Now that I have a bit of CNC design/build under my belt I may embark on a rebuild of my CNC plasma cutter.
We shall see...


----------



## Susquatch (Mar 28, 2022)

Nice @David_R8 !  Looks like my kind of shop. I think you described it perfectly!

Edit - Btw, I see you got your photo uploads working again.


----------



## David_R8 (Mar 28, 2022)

Susquatch said:


> Nice @David_R8 !  Looks like my kind of shop. I think you described it perfectly!
> 
> Btw, just wondering what it took to get your photo uploads working again?


Thanks!
I'm planning another big shop renovation 
The only thing I did differently was I emailed the pic to myself instead of exporting as jpeg from Preview.


----------



## DPittman (Mar 28, 2022)

David_R8 said:


> Here you go.
> As I said, different stuff; the surface grinder is gone from the corner. In it's place is the CNC router.
> Now that I have a bit of CNC design/build under my belt I may embark on a rebuild of my CNC plasma cutter.
> We shall see...
> View attachment 22534


Looks like a place alot of good things happen.


----------



## David_R8 (Mar 28, 2022)

This is what I’m thinking about for redesign.
Woodworking on the left side. Motorcycle storage is at the top right and metal work will be in the lower right.


----------



## David_R8 (Mar 28, 2022)

DPittman said:


> Looks like a place alot of good things happen.

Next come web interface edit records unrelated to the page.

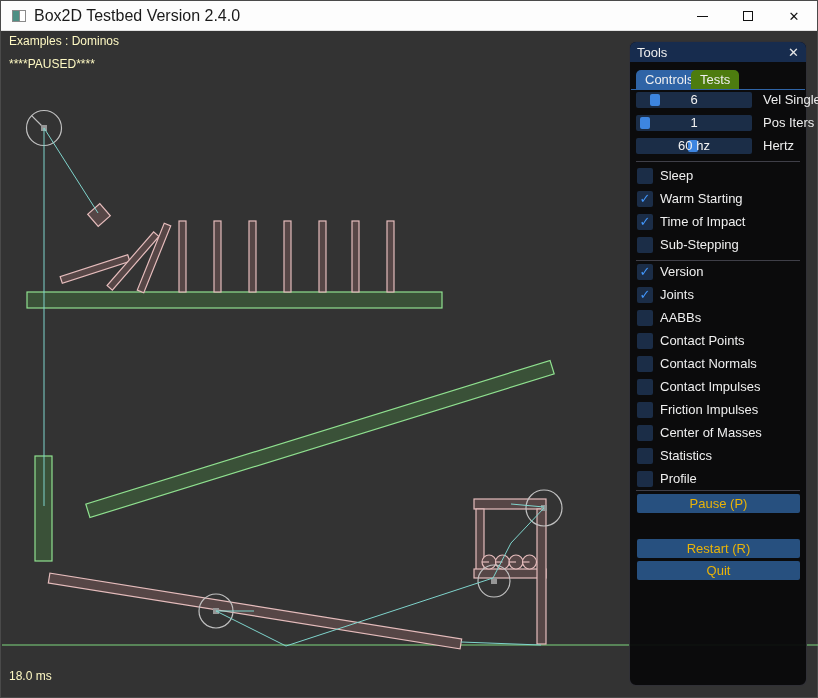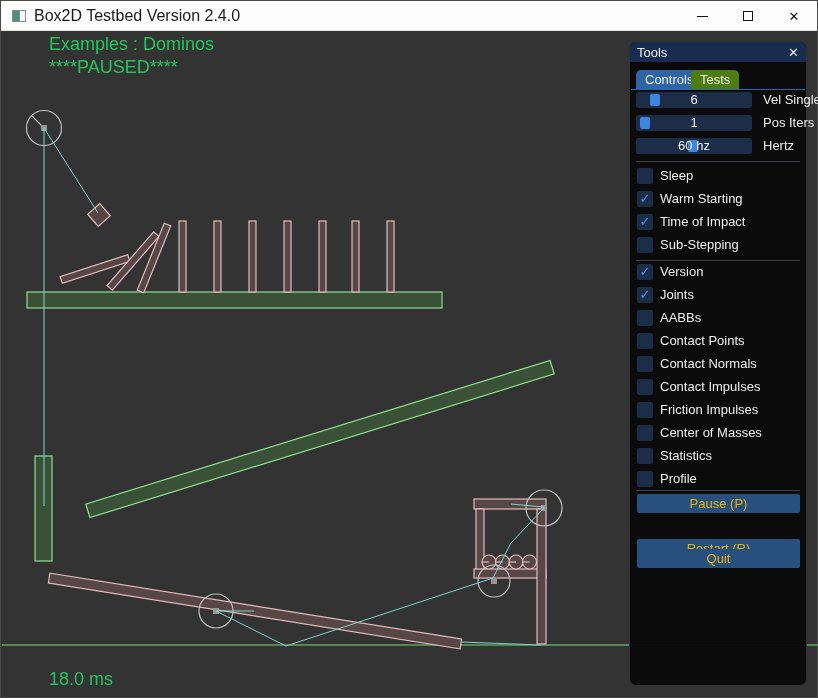"Examples : Dominos" .overlay-text { color: #22c55e -> #fef9c3; font-size: 18px -> 12px; margin-left: 40px -> none }
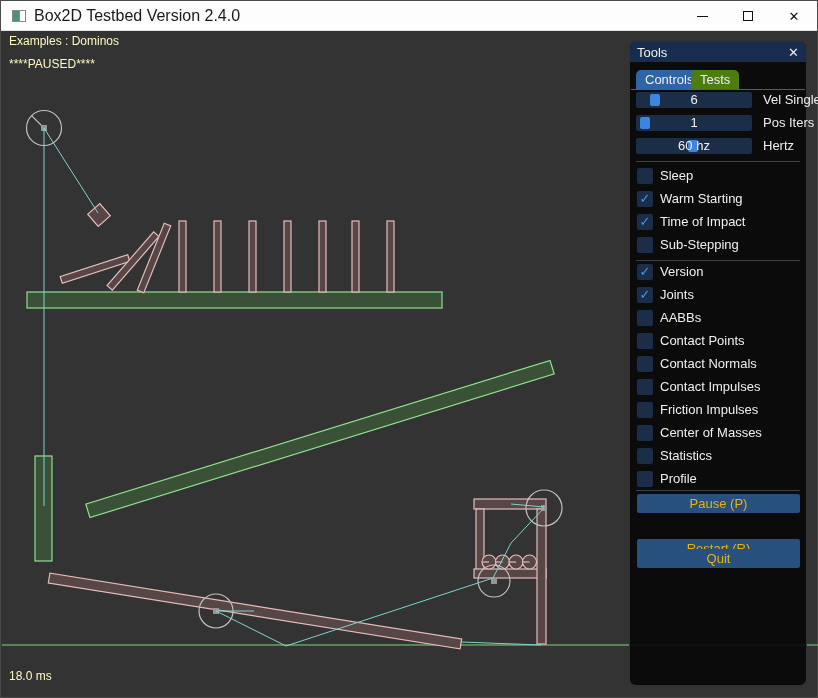"Quit" div.panel-btn { top: 507px -> 519px }
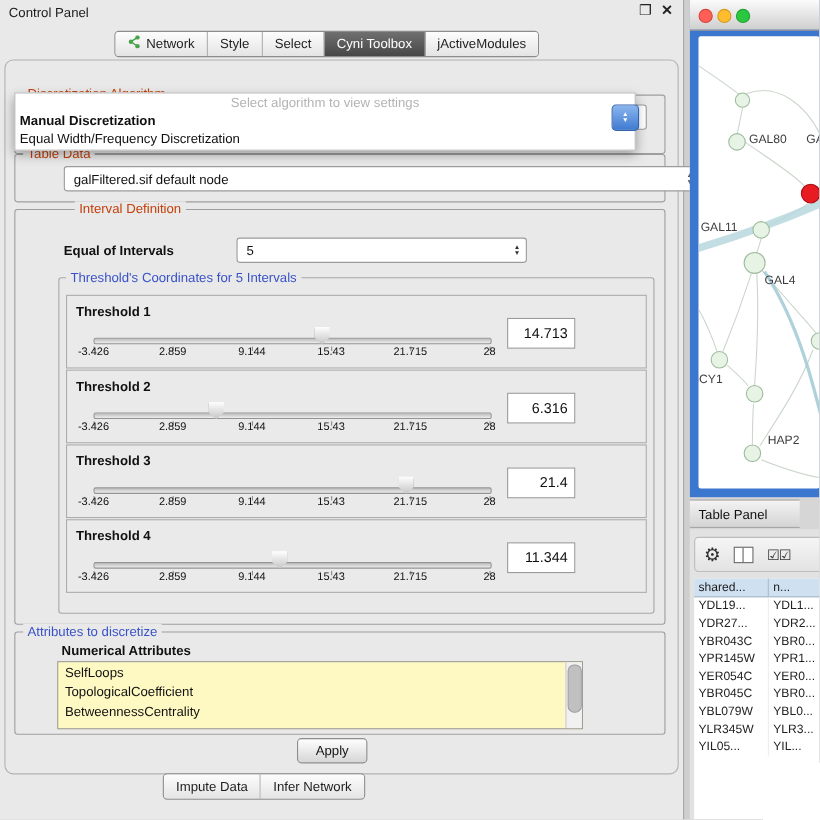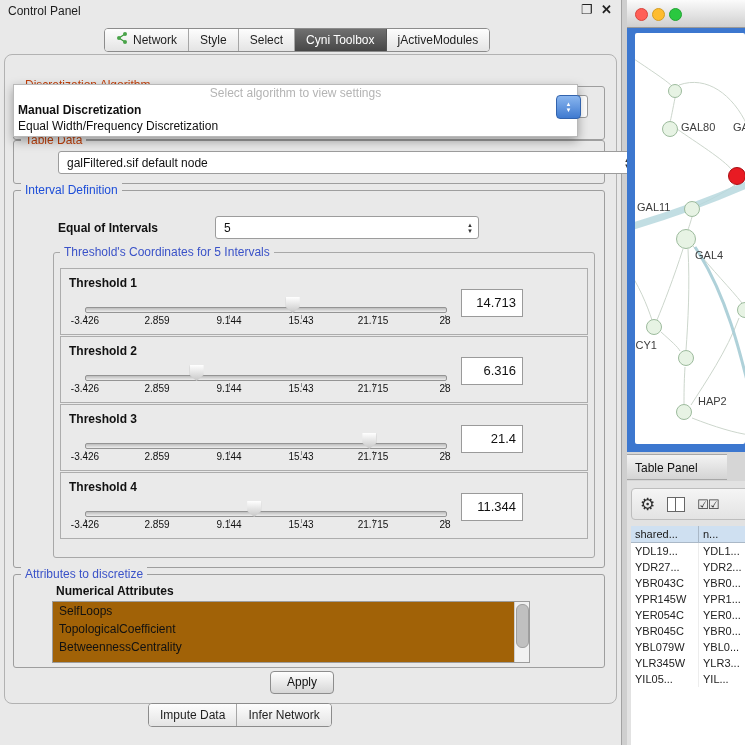"Interval Definition" .glabel.green { color: #1d4ed8 -> #c2410c; margin-left: none -> 47px }
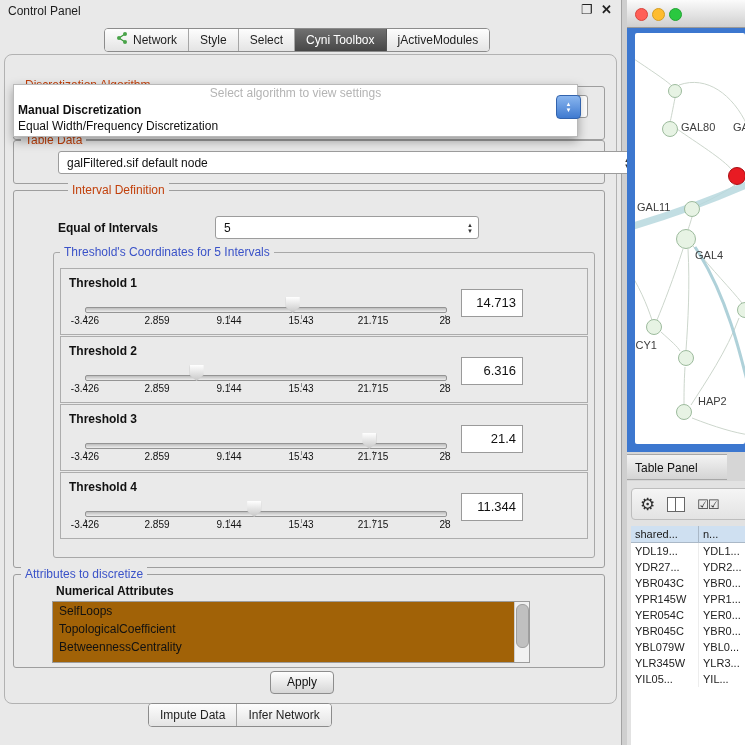"SelfLoops" #attr-list { background: #a16207 -> #fef9c3 }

It's definitely a place where a lot of mistakes are made


----------



## Susquatch (Mar 28, 2022)

David_R8 said:


> This is what I’m thinking about for redesign.
> Woodworking on the left side. Motorcycle storage is at the top right and metal work will be in the lower right.
> View attachment 22539



I like it. My place is organized chaos too. But I did separate wood working from metal working. No curtain or walls. But there is a big multilevel storage rack system in between them that I got from a pet shop when they were renovating. They were taking them to the scrap yard. But they are heavy duty racks rated for skids so I offered to drive them away for them! Wish I was there two days earlier.


----------



## Dan Dubeau (Mar 28, 2022)

I got rid of my woodworking tools from my shop too.  Some out in the barn, others in the basement.  Garage went strictly metal.  I made the mistake a couple weeks ago of cutting some 2x4s out there It was cold outside . on the miter saw, and was instantly reminded of why mixing the two in one space is a bad idea lol.  I'm still reminded of it weeks later as the wood dust just gets everywhere.  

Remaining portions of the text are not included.